The United States, by contrast, is a republic, a geographically large political entity in which representatives get chosen by citizens—more precisely, a subset of citizens eligible to vote that does not include children, for example—who then make laws that apply collectively. The number of people in the US population who enjoyed such a status at the time of the American Revolution was much larger than in ancient Athens, even if it was still relatively small. (The whole question of who actually had representation was of course one of the major reasons for that revolution.) In the centuries that followed, the proportion of citizens grew steadily, and by the middle of the twentieth century it might have almost seemed that inhabitant was virtually the same thing as citizen (voter was always another story). Not only was that untrue, but a great many people who actually were citizens found themselves systematically deprived of their rights, as even a cursory look at women’s history, immigration history, or that of US race relations makes clear.

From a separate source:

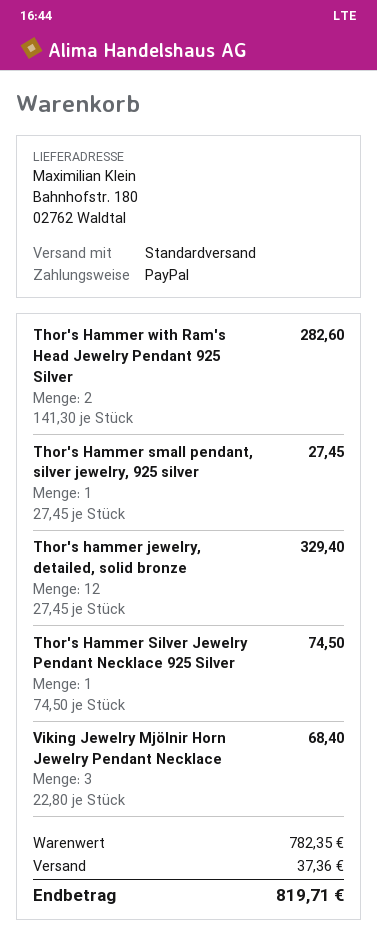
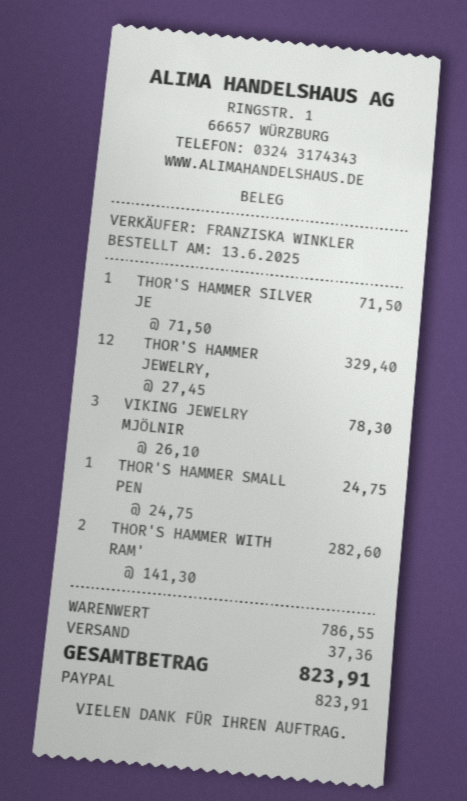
Thor's Hammer small pendant, silver jewelry, 925 silver: 1 x 27.45 = 27.45 -> 1 x 24.75 = 24.75
Thor's Hammer Silver Jewelry Pendant Necklace 925 Silver: 1 x 74.50 = 74.50 -> 1 x 71.50 = 71.50
Viking Jewelry Mjölnir Horn Jewelry Pendant Necklace: 3 x 22.80 = 68.40 -> 3 x 26.10 = 78.30
subtotal: 782.35 -> 786.55
total: 819.71 -> 823.91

And yet, for all this, the United States continues to be commonly described, by natives and observers alike, as a democracy. While this is not factually true, it does make sense in cultural terms, if not in political or social ones. Whether as a matter of folkways, foodways, or the popular media, the United States has always been notable for the degree to which a panoply of voices and visions have shaped its society and customs, and the fluidity of its cultural margins and center. It is one of the great ironies of American history, for example, that the period covered in this book, a period that marked the apex of US power and affluence, was decisively influenced by the legacy of its most oppressed people: American slaves. That’s why there’s some logic in designating the nation as democratic in spirit if not always, or even often, in reality.